▶ _Change detection data_:
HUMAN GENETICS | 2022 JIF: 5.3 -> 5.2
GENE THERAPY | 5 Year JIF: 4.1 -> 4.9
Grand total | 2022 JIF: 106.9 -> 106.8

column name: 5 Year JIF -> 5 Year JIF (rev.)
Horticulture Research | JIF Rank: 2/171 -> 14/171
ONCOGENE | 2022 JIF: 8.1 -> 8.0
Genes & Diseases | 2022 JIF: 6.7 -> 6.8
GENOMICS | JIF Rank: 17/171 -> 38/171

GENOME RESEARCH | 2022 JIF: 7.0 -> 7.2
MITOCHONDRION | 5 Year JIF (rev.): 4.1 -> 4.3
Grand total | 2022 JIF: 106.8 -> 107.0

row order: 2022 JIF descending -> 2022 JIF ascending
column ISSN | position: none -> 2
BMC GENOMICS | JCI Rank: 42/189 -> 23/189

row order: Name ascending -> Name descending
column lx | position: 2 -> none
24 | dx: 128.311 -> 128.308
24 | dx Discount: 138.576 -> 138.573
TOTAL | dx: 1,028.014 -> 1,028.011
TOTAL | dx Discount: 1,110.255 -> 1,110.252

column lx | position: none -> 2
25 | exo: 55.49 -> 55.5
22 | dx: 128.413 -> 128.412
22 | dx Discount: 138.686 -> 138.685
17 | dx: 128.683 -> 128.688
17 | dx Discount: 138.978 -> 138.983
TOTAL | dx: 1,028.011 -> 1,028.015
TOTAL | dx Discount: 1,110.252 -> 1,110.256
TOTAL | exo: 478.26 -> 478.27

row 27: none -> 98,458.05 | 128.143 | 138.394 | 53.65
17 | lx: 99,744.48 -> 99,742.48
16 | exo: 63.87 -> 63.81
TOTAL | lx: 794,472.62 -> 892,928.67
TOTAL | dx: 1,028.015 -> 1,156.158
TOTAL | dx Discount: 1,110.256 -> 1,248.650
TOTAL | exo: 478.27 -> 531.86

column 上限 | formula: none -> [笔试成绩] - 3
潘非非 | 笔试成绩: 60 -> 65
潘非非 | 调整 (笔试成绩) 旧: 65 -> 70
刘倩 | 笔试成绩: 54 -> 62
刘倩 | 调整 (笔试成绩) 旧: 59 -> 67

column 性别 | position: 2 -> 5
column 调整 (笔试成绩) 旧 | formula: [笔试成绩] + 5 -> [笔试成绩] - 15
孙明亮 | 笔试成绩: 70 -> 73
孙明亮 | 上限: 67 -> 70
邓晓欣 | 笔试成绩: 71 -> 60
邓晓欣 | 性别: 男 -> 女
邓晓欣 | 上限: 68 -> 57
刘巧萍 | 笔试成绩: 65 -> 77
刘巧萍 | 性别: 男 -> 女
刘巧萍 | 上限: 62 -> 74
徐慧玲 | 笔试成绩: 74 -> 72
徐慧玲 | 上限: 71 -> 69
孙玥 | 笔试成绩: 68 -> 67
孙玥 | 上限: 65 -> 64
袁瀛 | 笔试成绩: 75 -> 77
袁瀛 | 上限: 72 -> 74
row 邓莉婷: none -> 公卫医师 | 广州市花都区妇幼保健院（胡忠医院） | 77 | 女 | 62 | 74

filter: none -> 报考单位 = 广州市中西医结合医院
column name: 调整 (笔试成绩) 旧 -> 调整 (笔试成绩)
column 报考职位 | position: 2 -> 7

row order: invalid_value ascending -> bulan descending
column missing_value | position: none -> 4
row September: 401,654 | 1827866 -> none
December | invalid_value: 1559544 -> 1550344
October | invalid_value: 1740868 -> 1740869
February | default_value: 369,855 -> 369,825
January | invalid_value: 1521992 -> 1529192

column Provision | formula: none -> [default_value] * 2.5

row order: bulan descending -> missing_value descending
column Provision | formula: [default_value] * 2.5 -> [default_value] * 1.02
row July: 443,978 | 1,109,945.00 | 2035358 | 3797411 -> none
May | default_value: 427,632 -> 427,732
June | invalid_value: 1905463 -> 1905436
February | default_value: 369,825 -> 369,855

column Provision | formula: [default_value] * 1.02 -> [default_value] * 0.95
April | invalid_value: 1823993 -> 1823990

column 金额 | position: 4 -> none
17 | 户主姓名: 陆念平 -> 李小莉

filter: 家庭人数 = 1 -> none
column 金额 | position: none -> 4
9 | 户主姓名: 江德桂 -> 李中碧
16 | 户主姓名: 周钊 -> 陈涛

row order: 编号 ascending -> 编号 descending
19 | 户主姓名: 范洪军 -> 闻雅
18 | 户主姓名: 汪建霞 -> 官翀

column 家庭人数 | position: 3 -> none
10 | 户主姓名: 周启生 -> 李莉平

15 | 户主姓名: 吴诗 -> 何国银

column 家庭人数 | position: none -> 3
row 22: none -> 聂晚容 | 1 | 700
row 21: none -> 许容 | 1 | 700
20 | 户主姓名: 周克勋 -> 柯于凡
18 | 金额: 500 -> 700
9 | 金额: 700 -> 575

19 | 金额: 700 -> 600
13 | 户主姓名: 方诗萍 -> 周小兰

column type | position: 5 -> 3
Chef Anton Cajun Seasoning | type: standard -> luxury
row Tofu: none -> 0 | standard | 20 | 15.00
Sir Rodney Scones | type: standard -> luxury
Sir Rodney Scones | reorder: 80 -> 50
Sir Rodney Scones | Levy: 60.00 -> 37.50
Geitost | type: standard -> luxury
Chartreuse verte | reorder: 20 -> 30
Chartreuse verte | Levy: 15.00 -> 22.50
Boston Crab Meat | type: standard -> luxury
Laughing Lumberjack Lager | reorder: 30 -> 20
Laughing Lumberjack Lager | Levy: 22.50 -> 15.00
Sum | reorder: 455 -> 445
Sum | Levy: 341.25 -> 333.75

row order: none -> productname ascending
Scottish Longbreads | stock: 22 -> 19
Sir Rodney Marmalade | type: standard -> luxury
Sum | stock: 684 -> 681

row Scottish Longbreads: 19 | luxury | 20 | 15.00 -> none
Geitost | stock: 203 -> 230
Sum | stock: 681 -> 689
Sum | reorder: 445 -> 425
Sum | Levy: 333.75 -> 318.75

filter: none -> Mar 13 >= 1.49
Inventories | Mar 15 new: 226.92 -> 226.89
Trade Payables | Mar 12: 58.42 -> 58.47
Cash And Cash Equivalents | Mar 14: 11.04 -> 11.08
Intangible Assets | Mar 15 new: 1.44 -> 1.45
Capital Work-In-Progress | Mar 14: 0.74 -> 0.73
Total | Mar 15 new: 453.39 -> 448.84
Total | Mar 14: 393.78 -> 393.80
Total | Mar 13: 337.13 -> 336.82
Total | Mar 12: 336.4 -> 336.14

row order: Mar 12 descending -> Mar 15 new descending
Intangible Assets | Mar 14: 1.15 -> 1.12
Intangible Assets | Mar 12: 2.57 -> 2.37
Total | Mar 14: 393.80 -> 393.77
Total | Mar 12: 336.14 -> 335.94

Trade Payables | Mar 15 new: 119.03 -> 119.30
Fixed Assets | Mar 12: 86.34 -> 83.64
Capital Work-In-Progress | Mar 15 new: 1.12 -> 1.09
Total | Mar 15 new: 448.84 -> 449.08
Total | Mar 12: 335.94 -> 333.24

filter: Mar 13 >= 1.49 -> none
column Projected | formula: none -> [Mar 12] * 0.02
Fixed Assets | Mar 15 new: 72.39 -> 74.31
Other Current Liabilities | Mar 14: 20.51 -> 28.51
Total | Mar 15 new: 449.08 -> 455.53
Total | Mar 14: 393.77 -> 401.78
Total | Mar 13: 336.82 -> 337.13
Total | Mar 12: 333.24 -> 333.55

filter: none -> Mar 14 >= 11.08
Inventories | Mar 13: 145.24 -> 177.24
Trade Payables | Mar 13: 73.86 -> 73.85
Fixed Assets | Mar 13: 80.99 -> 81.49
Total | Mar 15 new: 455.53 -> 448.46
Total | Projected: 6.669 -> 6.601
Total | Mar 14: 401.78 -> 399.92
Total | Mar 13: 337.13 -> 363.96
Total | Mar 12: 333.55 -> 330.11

▶ _Exercise_: Once you find the line with "17 | 户主姓名: 陆念平 -> 李小莉" above, print it and every line after it up to and including the line with "Intangible Assets | Mar 15 new: 1.44 -> 1.45", exactly as written and nothing else.

▶ _Answer to the problem_:
17 | 户主姓名: 陆念平 -> 李小莉

filter: 家庭人数 = 1 -> none
column 金额 | position: none -> 4
9 | 户主姓名: 江德桂 -> 李中碧
16 | 户主姓名: 周钊 -> 陈涛

row order: 编号 ascending -> 编号 descending
19 | 户主姓名: 范洪军 -> 闻雅
18 | 户主姓名: 汪建霞 -> 官翀

column 家庭人数 | position: 3 -> none
10 | 户主姓名: 周启生 -> 李莉平

15 | 户主姓名: 吴诗 -> 何国银

column 家庭人数 | position: none -> 3
row 22: none -> 聂晚容 | 1 | 700
row 21: none -> 许容 | 1 | 700
20 | 户主姓名: 周克勋 -> 柯于凡
18 | 金额: 500 -> 700
9 | 金额: 700 -> 575

19 | 金额: 700 -> 600
13 | 户主姓名: 方诗萍 -> 周小兰

column type | position: 5 -> 3
Chef Anton Cajun Seasoning | type: standard -> luxury
row Tofu: none -> 0 | standard | 20 | 15.00
Sir Rodney Scones | type: standard -> luxury
Sir Rodney Scones | reorder: 80 -> 50
Sir Rodney Scones | Levy: 60.00 -> 37.50
Geitost | type: standard -> luxury
Chartreuse verte | reorder: 20 -> 30
Chartreuse verte | Levy: 15.00 -> 22.50
Boston Crab Meat | type: standard -> luxury
Laughing Lumberjack Lager | reorder: 30 -> 20
Laughing Lumberjack Lager | Levy: 22.50 -> 15.00
Sum | reorder: 455 -> 445
Sum | Levy: 341.25 -> 333.75

row order: none -> productname ascending
Scottish Longbreads | stock: 22 -> 19
Sir Rodney Marmalade | type: standard -> luxury
Sum | stock: 684 -> 681

row Scottish Longbreads: 19 | luxury | 20 | 15.00 -> none
Geitost | stock: 203 -> 230
Sum | stock: 681 -> 689
Sum | reorder: 445 -> 425
Sum | Levy: 333.75 -> 318.75

filter: none -> Mar 13 >= 1.49
Inventories | Mar 15 new: 226.92 -> 226.89
Trade Payables | Mar 12: 58.42 -> 58.47
Cash And Cash Equivalents | Mar 14: 11.04 -> 11.08
Intangible Assets | Mar 15 new: 1.44 -> 1.45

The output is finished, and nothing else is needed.